:: GIVEN ENTRIES ::
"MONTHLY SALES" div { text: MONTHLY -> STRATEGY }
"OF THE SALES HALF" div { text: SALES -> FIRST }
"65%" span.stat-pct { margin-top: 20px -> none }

---

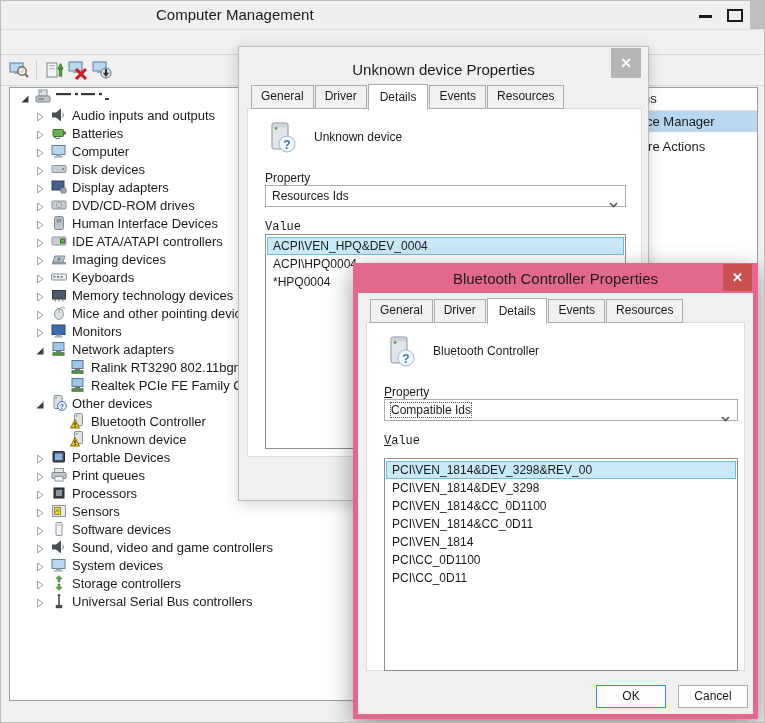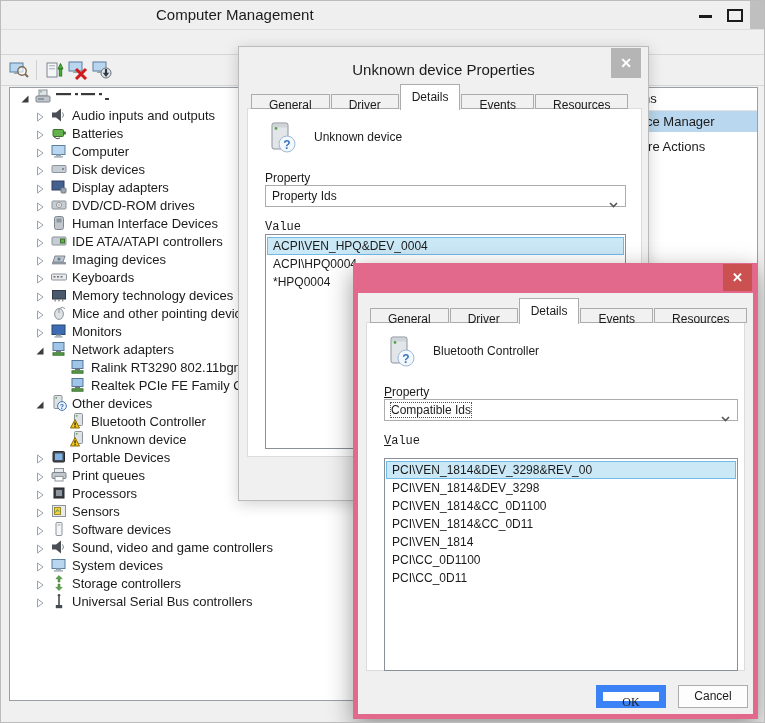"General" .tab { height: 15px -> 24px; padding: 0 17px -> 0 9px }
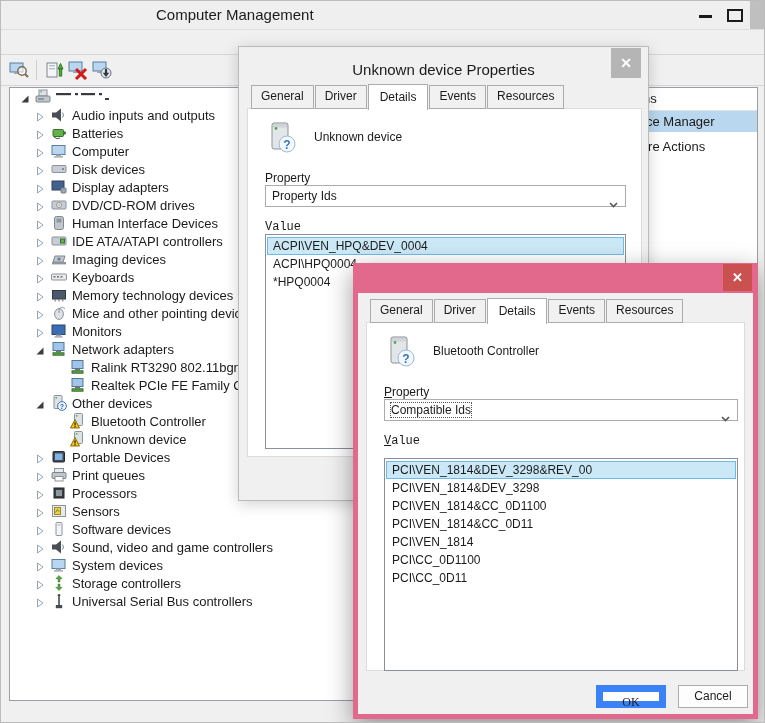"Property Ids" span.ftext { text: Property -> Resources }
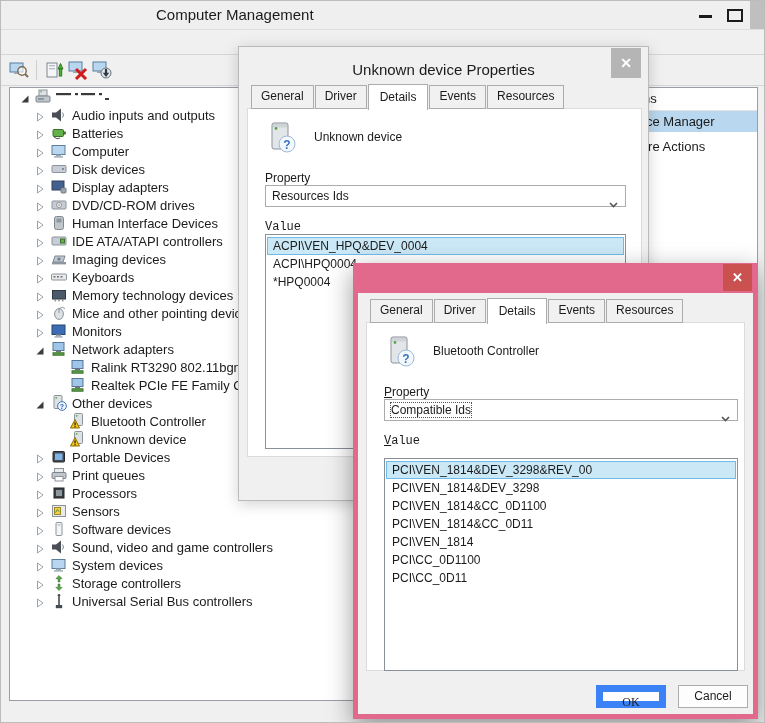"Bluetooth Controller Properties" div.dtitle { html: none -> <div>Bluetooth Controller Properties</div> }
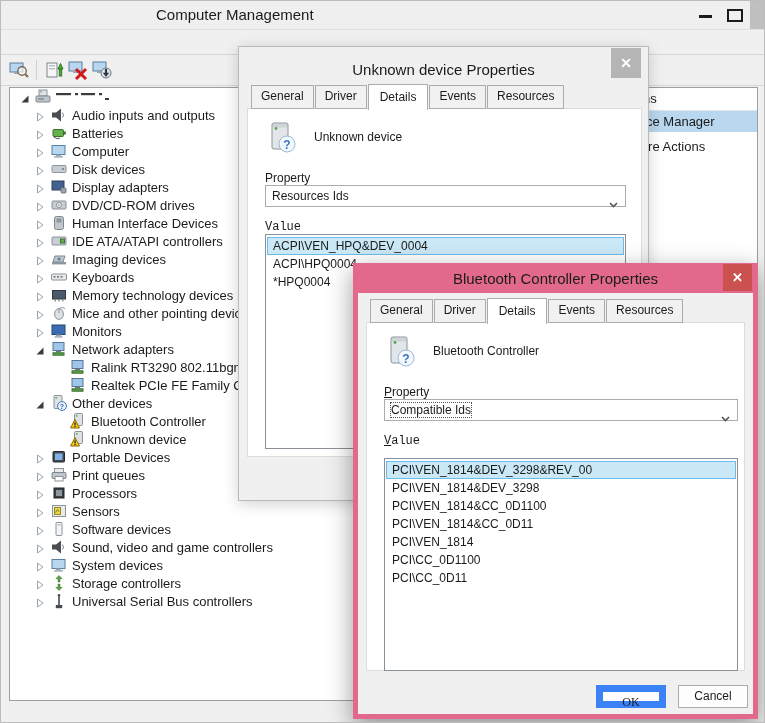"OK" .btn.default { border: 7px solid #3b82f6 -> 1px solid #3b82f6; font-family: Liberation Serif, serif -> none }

* * *

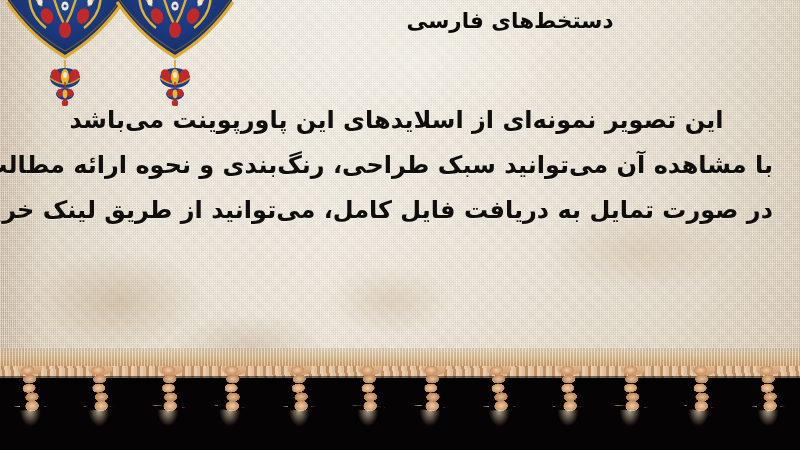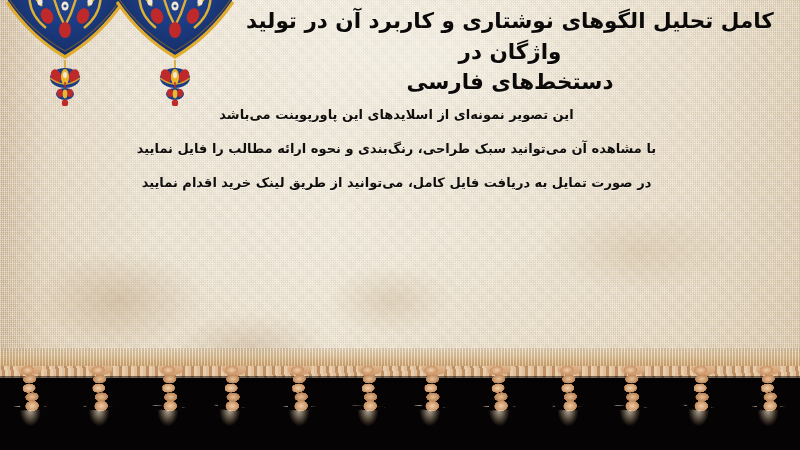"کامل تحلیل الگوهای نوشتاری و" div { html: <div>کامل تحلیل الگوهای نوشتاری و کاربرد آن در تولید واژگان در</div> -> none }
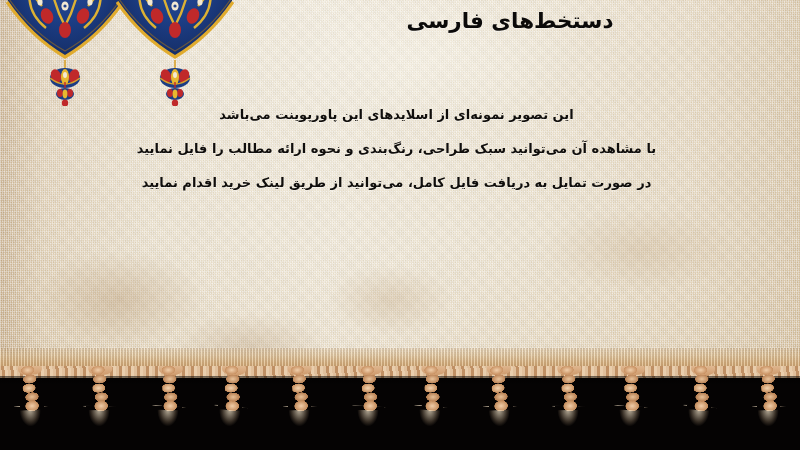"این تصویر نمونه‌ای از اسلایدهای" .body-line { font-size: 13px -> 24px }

:: TASK DESCRIPTION ::
Retype word for word everything in the listing above from the line that holds "text: MONTHLY ->" down to the line that holds "margin-top: 20px ->". Keep both end lines and leave out the rest.

:: COMPLETED TASK ::
"MONTHLY SALES" div { text: MONTHLY -> STRATEGY }
"OF THE SALES HALF" div { text: SALES -> FIRST }
"65%" span.stat-pct { margin-top: 20px -> none }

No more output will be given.